Egeria Mining


Project Description:

    This project is about applying Image Mining to Egeria detection. The goal is to effectively determine certain areas of Egeria in an image via data mining. Egeria is an exotic submerged aquatic weed which is causing navigation and reservoir problems in the Sacramento-San Joaquin Delta of Northern California. The Egeria detection problem is difficult and has been evasive to an automatic detection approach. Problems like Sun glint, shadows, dark water, grainy image etc. makes it difficult for the automatic detection. The images which are under study are Scan-digitized Aerial Imagery, which were taken under various atmospheric conditions, making the effective recognition and detection a hard task. Moreover, due to the varying natures of occurrences of Egeria , good generalization is difficult. Egeria Mining is part of a larger project conducted by Dr. Patricia Foschi , Professor of Geography of San Francisco State University, and her group at the Romberg Tiburon Center for Environmental Studies (RTC) at San Francisco State University. They are conducting research to study and estimate the areal extent of Egeria. The details of the project can be found at their project web site.

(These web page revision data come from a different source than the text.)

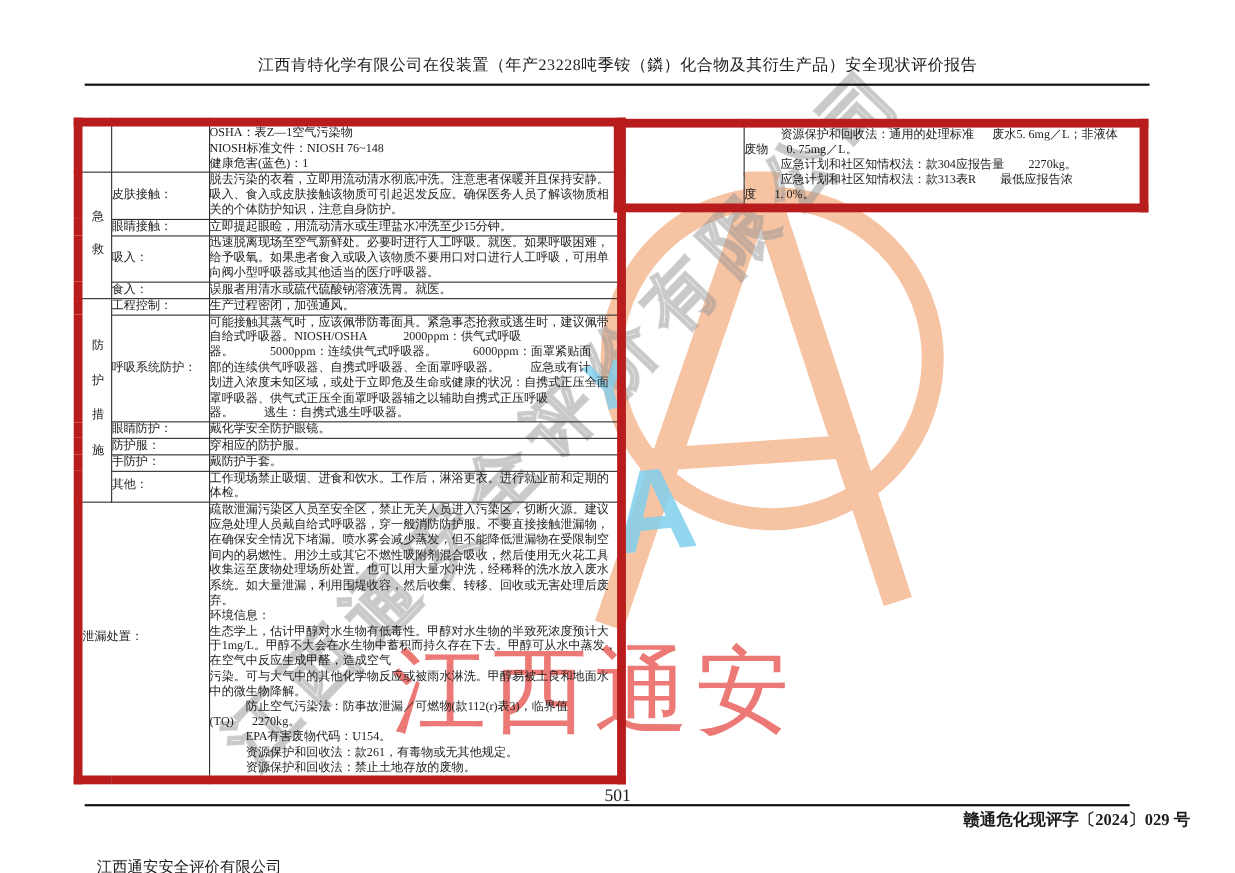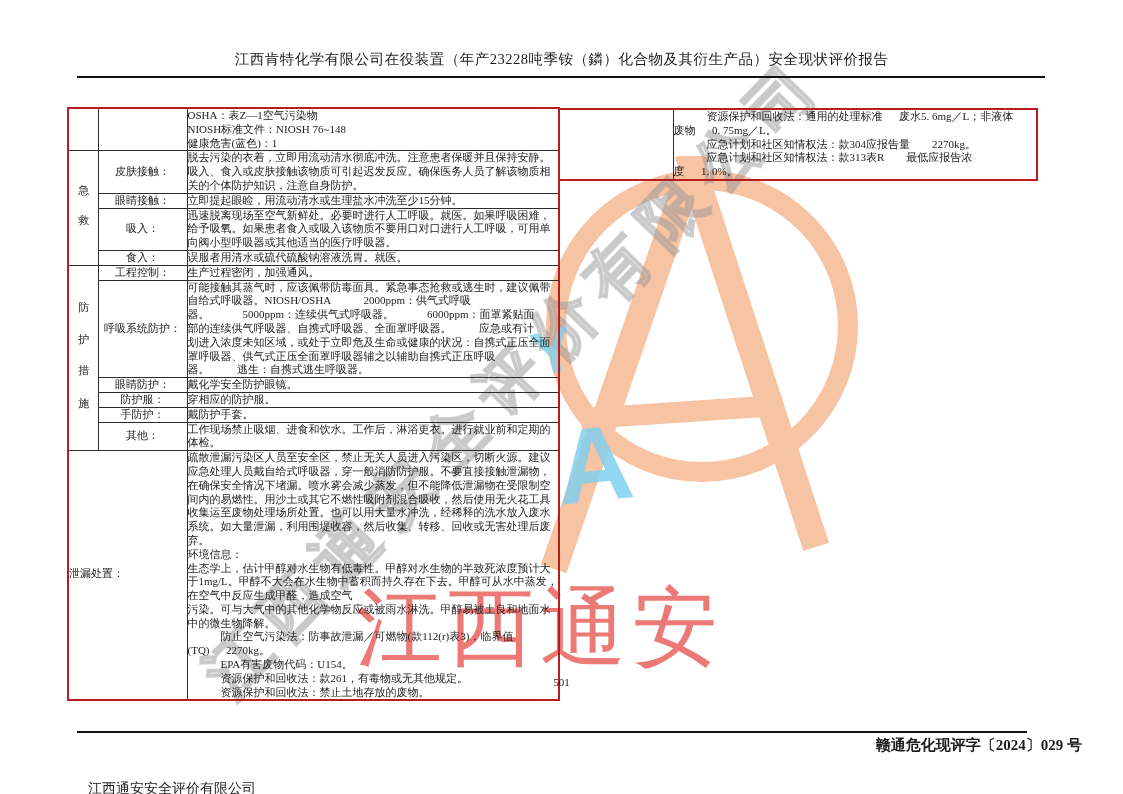--- a/index.html
+++ b/index.html
@@ -44,38 +44,38 @@
   }
   .wm-logo{position:absolute;left:540px;top:156px;}
   
   .content{position:absolute;inset:0;z-index:1;}
   .header-title{
     position:absolute;top:50px;left:0;width:100%;
     text-align:center;font-size:14.5px;letter-spacing:0.5px;
   }
   .header-rule{position:absolute;top:76px;left:77px;width:968px;border-top:2.5px solid #111;}
   .footer-rule{position:absolute;top:731px;left:77px;width:950px;border-top:2px solid #111;}
-  .page-number{position:absolute;top:676px;left:0;width:100%;text-align:center;font-size:11px;}
+  .page-number{position:absolute;top:715px;left:0;width:100%;text-align:center;font-size:16px;}
   .footer-company{position:absolute;top:780px;left:88px;font-size:14px;}
   .footer-docno{position:absolute;top:736px;right:41px;font-size:15px;font-weight:700;}
   
   table.sheet{border-collapse:collapse;table-layout:fixed;}
   table.sheet td{
     border:1px solid #2b2b2b;
     font-size:11px;line-height:13.8px;
     vertical-align:middle;
     padding:0;
     overflow:hidden;
   }
-  table.sheet{border:2px solid #b91c1c;}
+  table.sheet{border:8px solid #b91c1c;}
   .left-table{position:absolute;left:67px;top:107px;}
   .right-table{position:absolute;left:558px;top:108px;}
   .pre{white-space:pre;}
   td.cell-content{padding:1px 2px 1px 5px;vertical-align:middle;}
-  td.cell-label{padding-left:6px;vertical-align:middle;text-align:center;}
+  td.cell-label{padding-left:6px;vertical-align:middle;}
   td.cell-group{text-align:center;vertical-align:middle;}
   .vtext{
     writing-mode:vertical-rl;text-orientation:upright;
     display:inline-block;line-height:1;
   }
   .vtext.sp2{letter-spacing:30px;}
   .vtext.sp4{letter-spacing:32px;}
   td.cell-leak-label{padding-left:10px;vertical-align:middle;font-family:Liberation Mono, monospace;}
 </style>
 </head>

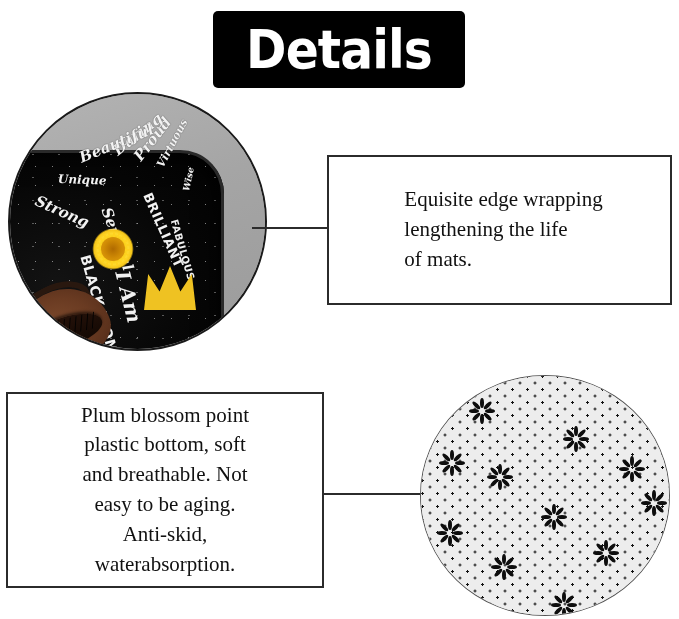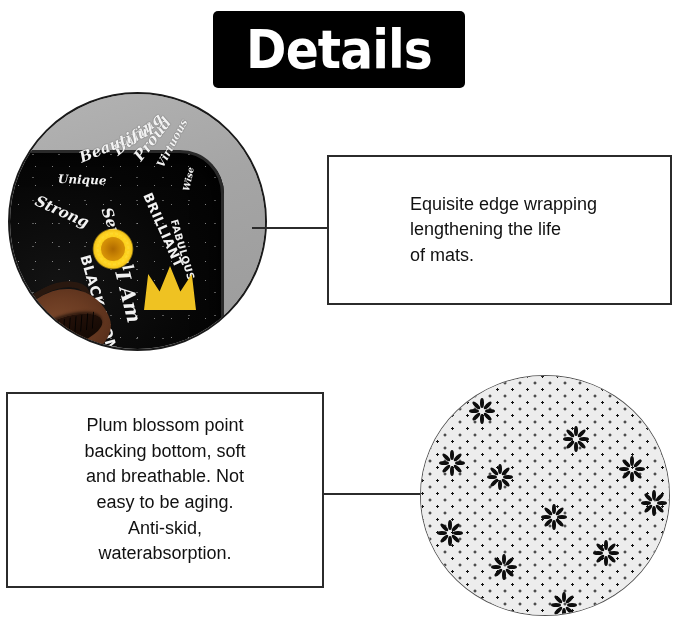--- a/index.html
+++ b/index.html
@@ -42,23 +42,23 @@
   .callout-box {
     position: absolute;
     background: #ffffff;
     border: 2px solid #2b2b2b;
     box-sizing: border-box;
     display: flex;
     align-items: center;
     justify-content: center;
   }
   .callout-text {
-    font-family: Liberation Sans, sans-serif;
+    font-family: Liberation Serif, serif;
     color: #111111;
-    font-size: 18px;
+    font-size: 21px;
     line-height: 1.42;
     white-space: pre-line;
   }
 
   #edge-wrapping-box {
     left: 327px;
     top: 155px;
     width: 345px;
     height: 150px;
   }
@@ -352,21 +352,21 @@
 <div class="connector-line" id="connector-top"></div>
 
 <div class="callout-box" id="edge-wrapping-box">
   <div class="callout-text">Equisite edge wrapping
  lengthening the life
 of mats.</div>
 </div>
 
 <div class="callout-box" id="plum-bottom-box">
   <div class="callout-text">Plum blossom point
-backing bottom, soft
+plastic bottom, soft
 and breathable. Not
 easy to be aging.
 Anti-skid,
 waterabsorption.</div>
 </div>
 
 <div class="connector-line" id="connector-bottom"></div>
 
 <div id="mat-backing-photo">
   <div class="dot-field"></div>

Project Members at Computer Science & Engineering, Arizona State University :

Dr. Huan Liu   
Narasimha Deepak Kolippakkam
Amit Mandvikar
Jigar Mody


Project Tasks:

    In order to detect Egeria automatically, we have to achieve the following tasks: Feature selection, Feature extraction, and evaluation the performance of these features using certain Evaluation criteria, and finally Learning and Classification using Data Mining techniques. These tasks can be briefly described as follows:

 

Task 1 - Feature selection

1.      Study the images and identify the problem regions.

2.      Select features which described Egeria among many possible ones.

3.      Focus on some features such as color and textures with specific definitions.

 

Task 2 - Feature extraction

1.      Extract features automatically from  images,

2.      For color feature extraction, we try a range of intensity where Egeria's spectrum correspond to,

3.      For texture features, we take texture templates of 10X10 block size in our initial trials. The whole image is then divided into the same block size, and template match is performed by considering their histograms. 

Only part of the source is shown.